Western U.S. Cooks Under Triple-Digit Temperatures; Death Valley Could Touch 130, Coming Close To Its World-Record High A Century Ago
Almost 100 years ago to the day, Death Valley, Calif., registered the world’s highest temperature on record at 134 degrees Fahrenheit (57 Celsius).
By Monday it could break 130 degrees amid a heat wave that’s baking the western United States, sending dozens of people to hospitals and forcing communities to check up on their elderly, who are particularly susceptible to dying in the intense summer heat blanketing much of the Southwest.
From arid Tuscon, Ariz., to the crowded beaches of Southern California, Americans are seeking shelter. Several inland California cities, including Palmdale and Lancaster, which saw the mercury climb to as high as 114F (46C) on Saturday, could shatter records before the heat abates.
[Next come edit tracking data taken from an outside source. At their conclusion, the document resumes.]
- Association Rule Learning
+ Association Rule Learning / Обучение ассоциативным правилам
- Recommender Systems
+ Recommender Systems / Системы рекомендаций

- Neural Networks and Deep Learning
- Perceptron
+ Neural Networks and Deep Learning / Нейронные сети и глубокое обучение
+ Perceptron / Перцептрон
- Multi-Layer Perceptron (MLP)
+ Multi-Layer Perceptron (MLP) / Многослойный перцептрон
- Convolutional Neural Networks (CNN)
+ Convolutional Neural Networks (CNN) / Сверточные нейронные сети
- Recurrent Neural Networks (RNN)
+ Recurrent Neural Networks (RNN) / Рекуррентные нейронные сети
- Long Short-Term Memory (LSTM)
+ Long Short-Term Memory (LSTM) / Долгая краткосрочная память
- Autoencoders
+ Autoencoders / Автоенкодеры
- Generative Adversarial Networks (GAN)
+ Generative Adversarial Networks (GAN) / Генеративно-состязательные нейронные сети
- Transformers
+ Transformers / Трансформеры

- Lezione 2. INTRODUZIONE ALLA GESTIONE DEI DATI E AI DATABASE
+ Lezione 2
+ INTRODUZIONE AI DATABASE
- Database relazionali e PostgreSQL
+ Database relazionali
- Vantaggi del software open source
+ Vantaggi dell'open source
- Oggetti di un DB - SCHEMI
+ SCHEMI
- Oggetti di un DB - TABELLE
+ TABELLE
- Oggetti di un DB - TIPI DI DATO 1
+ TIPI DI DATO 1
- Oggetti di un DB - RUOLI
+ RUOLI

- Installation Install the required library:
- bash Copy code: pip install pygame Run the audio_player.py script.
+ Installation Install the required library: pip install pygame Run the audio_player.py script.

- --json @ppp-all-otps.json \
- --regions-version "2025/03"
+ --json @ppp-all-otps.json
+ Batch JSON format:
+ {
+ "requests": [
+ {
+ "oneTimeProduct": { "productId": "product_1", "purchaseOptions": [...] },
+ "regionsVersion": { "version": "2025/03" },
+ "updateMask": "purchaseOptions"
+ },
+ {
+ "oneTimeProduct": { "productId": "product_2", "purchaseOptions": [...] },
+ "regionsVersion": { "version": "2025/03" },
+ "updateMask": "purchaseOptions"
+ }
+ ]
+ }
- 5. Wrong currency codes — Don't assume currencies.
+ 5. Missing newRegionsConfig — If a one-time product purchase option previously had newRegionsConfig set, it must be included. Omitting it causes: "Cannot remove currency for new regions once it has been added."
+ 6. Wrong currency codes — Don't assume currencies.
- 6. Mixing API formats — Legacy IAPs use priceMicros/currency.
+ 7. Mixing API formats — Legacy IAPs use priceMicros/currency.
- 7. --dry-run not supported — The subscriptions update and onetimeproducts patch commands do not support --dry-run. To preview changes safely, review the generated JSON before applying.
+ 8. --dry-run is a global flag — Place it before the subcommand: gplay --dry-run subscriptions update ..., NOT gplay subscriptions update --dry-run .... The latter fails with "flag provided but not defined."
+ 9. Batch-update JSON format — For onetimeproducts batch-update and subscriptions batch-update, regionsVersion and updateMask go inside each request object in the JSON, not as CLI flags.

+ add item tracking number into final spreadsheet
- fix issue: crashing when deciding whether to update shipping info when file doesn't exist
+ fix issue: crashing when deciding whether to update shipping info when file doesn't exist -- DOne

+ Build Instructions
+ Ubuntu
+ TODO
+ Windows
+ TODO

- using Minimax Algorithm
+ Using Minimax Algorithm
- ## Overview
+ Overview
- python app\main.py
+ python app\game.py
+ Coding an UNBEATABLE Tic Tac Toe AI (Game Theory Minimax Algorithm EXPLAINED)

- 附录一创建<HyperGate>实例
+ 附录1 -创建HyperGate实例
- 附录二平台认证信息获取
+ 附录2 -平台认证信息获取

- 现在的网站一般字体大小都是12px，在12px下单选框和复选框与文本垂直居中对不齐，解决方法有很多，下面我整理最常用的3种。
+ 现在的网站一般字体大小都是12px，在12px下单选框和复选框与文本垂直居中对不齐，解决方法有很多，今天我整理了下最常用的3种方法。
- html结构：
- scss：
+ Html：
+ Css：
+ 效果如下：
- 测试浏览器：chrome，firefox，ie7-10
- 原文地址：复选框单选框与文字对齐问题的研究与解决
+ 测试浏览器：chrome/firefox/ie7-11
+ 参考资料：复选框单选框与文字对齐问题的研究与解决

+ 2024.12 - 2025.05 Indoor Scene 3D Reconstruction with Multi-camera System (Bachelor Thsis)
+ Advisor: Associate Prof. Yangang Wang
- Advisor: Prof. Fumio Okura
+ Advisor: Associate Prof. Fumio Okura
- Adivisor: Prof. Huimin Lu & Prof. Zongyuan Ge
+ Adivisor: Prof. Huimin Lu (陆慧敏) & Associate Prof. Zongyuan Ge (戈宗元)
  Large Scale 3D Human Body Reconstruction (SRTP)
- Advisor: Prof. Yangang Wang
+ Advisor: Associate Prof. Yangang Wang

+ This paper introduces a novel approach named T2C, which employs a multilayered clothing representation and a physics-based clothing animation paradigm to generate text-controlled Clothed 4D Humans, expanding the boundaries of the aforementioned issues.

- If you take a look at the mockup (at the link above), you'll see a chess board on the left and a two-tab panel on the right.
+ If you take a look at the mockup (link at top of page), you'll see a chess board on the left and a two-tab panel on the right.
Since the unseasonably hot weather in the American Southwest started on Thursday afternoon, more than 170 people across the region have sought medical attention for dangerous heat exhaustion, Reuters reported on Saturday afternoon. Thirty-four people braving the 115-degree heat at an outdoor concert in Las Vegas were hospitalized for heat exhaustion. No deaths have been reported, however. Los Angeles is being spared the worst, but it has nevertheless opened 89 cooling centers across L.A. County to help low-income residents who lack air conditioning to cope, according to KTLA5.
In Phoenix, which is no stranger to extreme desert heat, temperatures could break records though the weekend. It was 116F (47C) on Friday, two degrees shy of the record. The Arizona Republic reported that temperatures could rise to 118F (48C) before the sun sets Saturday. Temperatures are expected be over 109F there until Wednesday, and not much lower for the rest of the week.
The National Weather Service said Saturday that much of the West will be in red-flag warning conditions at least through the weekend. This means high hot winds and arid conditions poses an elevated threat of fires in a region of the country that seems to light up every summer even under normal conditions.
Not everyone is running to cooling shelters, backyard sprinklers or the beach. At the appropriately named Furnace Creek Resort at Death Valley National Park, visitors – some from abroad – are known to flock to the location where the world’s highest temperature was recorded on July 10, 1913.
"It's very warm, and people are coming here to see what it feels like," Ann Wegner, executive administrative assistant for the resort, told the Los Angeles Times in a report published Saturday. "I don’t think anybody can really be prepared. ... Even if the air is blowing, it's hot.”